The immune system of the cervicovaginal tract (CVT) must balance immunosurveillance and active immunity against pathogens with maintenance of tolerance to resident microbiota and to fetal and partner antigens for reproductive purposes. Thus, we predicted that CVT immunity is characterized by distinctive features compared to blood and other tissue compartments. Indeed, we found that CVT CD8+ T-cells had unique transcriptional profiles, particularly in their cytokine signature, compared to that reported for CD8+ T-cells in other tissue sites.

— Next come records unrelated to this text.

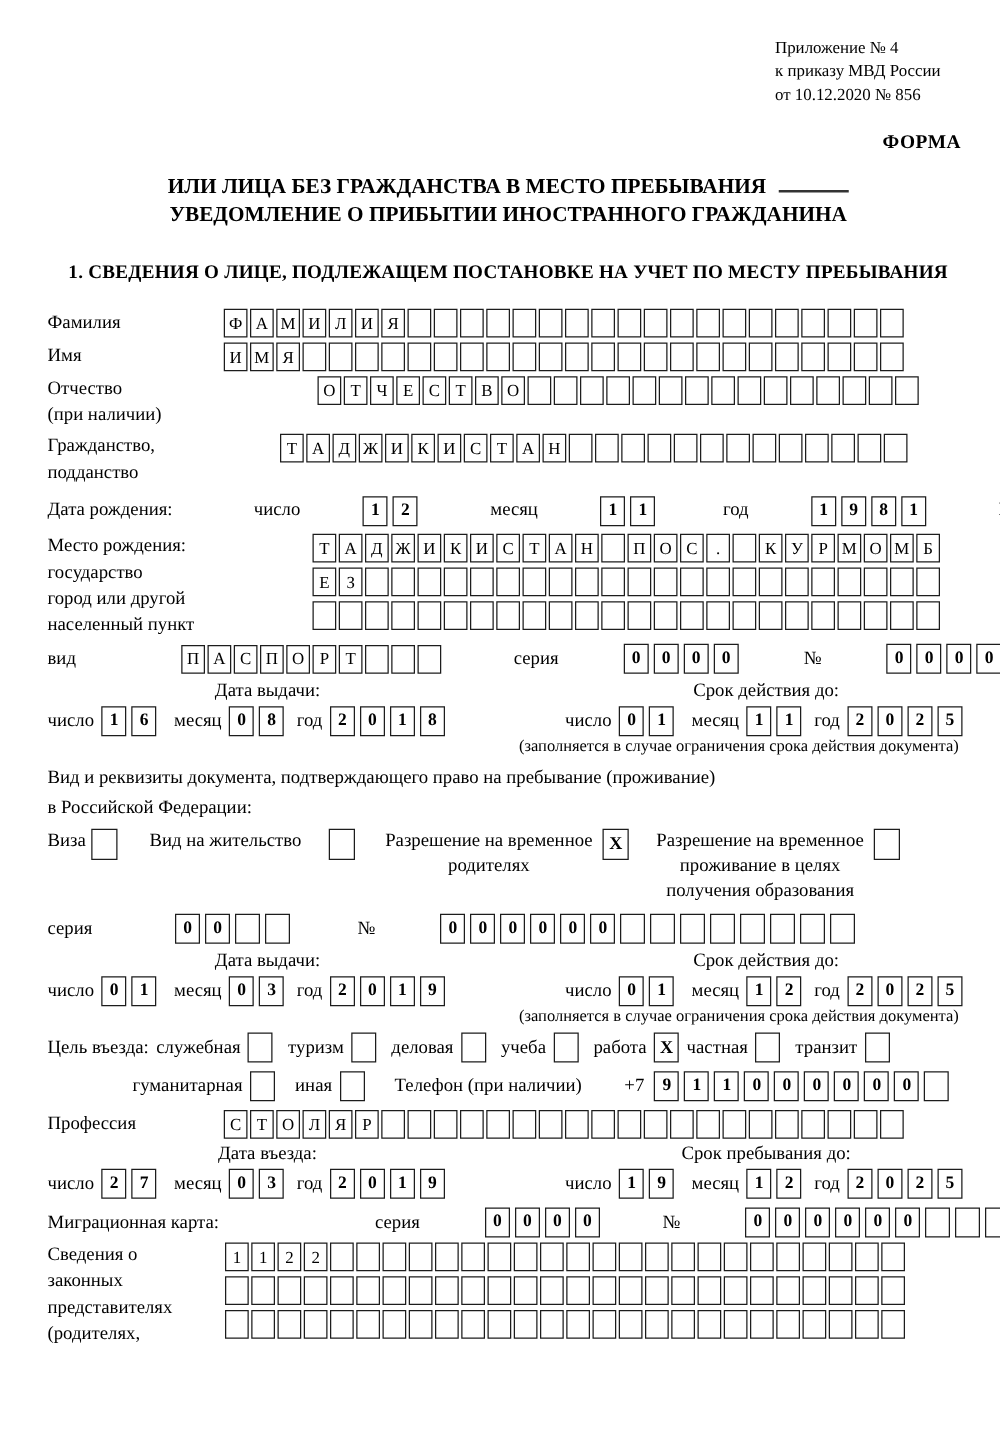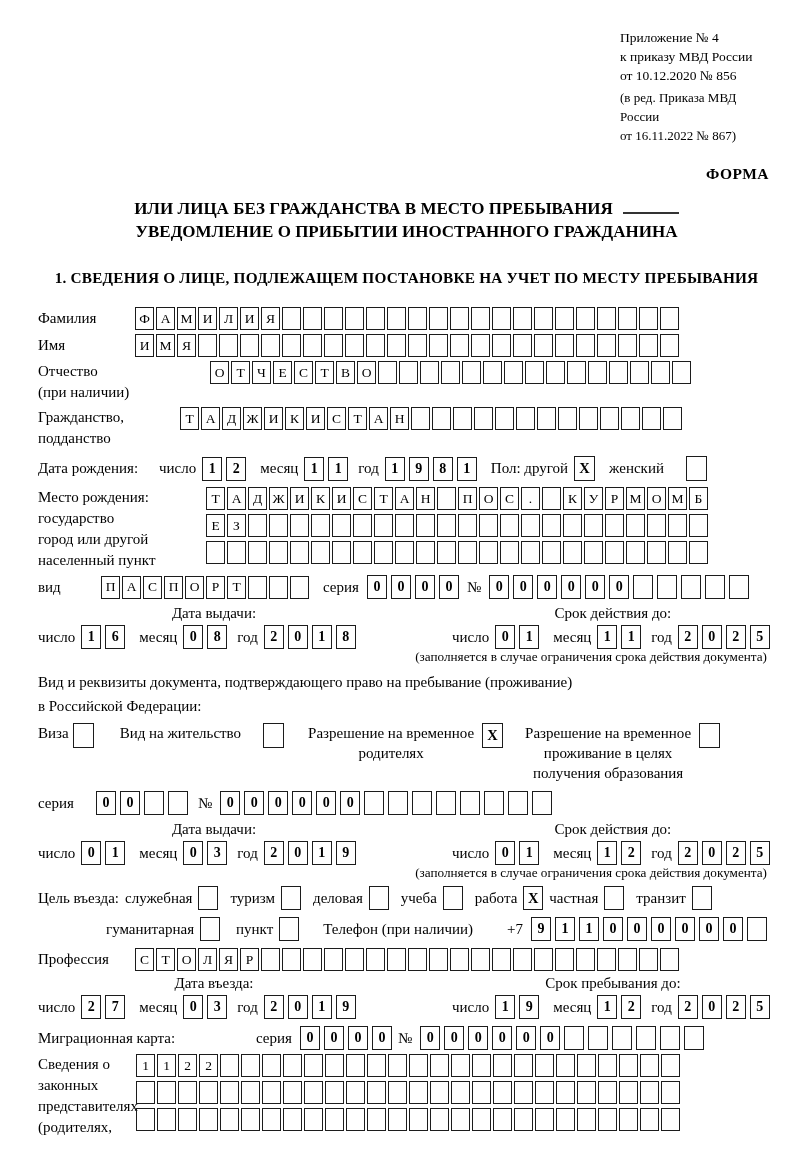--- a/index.html
+++ b/index.html
@@ -10,21 +10,21 @@
     padding:28px 25px 0 38px; overflow:hidden; position:relative;
   }
   .appendix { margin-left:582px; font-size:13.5px; line-height:19px; }
   .appendix-note { margin-left:582px; font-size:13px; line-height:19px; margin-top:3px; }
   .forma { text-align:right; font-weight:bold; font-size:15.5px; margin:20px 6px 0 0; letter-spacing:.5px; }
   .title { text-align:center; font-weight:bold; font-size:17px; line-height:23px; margin-top:14px; }
   .title-underline { display:inline-block; width:56px; border-bottom:2.5px solid #333; height:14px; margin-left:10px; }
   .section1 { text-align:center; font-weight:bold; font-size:15.3px; margin-top:26px; letter-spacing:.2px; }
   .formarea { margin-top:20px; }
 
-  .frow { display:flex; align-items:center; margin-bottom:4px; }
+  .frow { display:flex; align-items:center; margin-bottom:4px;gap:44px; }
   .frow.top { align-items:flex-start; }
   .lbl { font-size:15px; flex:none; white-space:nowrap; }
   .boxes { display:inline-flex; flex-wrap:nowrap; flex:none; }
   .box {
     display:inline-flex; align-items:center; justify-content:center; flex:none;
     width:19px; height:23px; border:1.6px solid #1c1c1c; margin-right:2px;
     font-size:13.5px; line-height:1;
   }
   .cbox {
     display:inline-flex; align-items:center; justify-content:center; flex:none;
@@ -61,24 +61,20 @@
 </head>
 <body>
 
 <div class="page">
 
   <div class="appendix">
     <div>Приложение № 4</div>
     <div>к приказу МВД России</div>
     <div>от 10.12.2020 № 856</div>
   </div>
-  <div class="appendix-note">
-    <div>(в ред. Приказа МВД России</div>
-    <div>от 16.11.2022 № 867)</div>
-  </div>
   <div class="forma">ФОРМА</div>
 
   <div class="title">
     <div><span>ИЛИ ЛИЦА БЕЗ ГРАЖДАНСТВА В МЕСТО ПРЕБЫВАНИЯ</span><span class="title-underline"></span></div>
     <div>УВЕДОМЛЕНИЕ О ПРИБЫТИИ ИНОСТРАННОГО ГРАЖДАНИНА</div>
   </div>
   <div class="section1">1. СВЕДЕНИЯ О ЛИЦЕ, ПОДЛЕЖАЩЕМ ПОСТАНОВКЕ НА УЧЕТ ПО МЕСТУ ПРЕБЫВАНИЯ</div>
 
   <div class="formarea">
 
@@ -530,21 +526,21 @@
       <span class="lbl">работа</span>
       <span class="cbox" style="margin-right:6px">X</span>
       <span class="lbl">частная</span>
       <span class="cbox"></span>
       <span class="lbl">транзит</span>
       <span class="cbox"></span>
     </div>
     <div class="purpose" style="padding-left:68px">
       <span class="lbl">гуманитарная</span>
       <span class="cbox" style="margin-right:16px"></span>
-      <span class="lbl">пункт</span>
+      <span class="lbl">иная</span>
       <span class="cbox" style="margin-right:24px"></span>
       <span class="lbl">Телефон (при наличии)</span>
       <span class="lbl" style="margin:0 8px 0 28px">+7</span>
       <span class="boxes dgroup">
           <span class="box">9</span>
           <span class="box">1</span>
           <span class="box">1</span>
           <span class="box">0</span>
           <span class="box">0</span>
           <span class="box">0</span>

Among these CVT CD8+ T-cells, we identified a CD69- CD103- subset that was characterized by reduced migration in response to tissue-exit signals and higher pro-inflammatory potential as compared to their blood counterpart. These inflammatory mucosal CD8+ T-cells (Tim) were increased in frequency in the CVT of individuals with chronic infection, pointing to a potential role in perpetuating inflammation. Our findings highlight the specialized nature of immunity within the CVT and identify Tim cells as potential therapeutic targets to tame tissue inflammation upon chronic infection.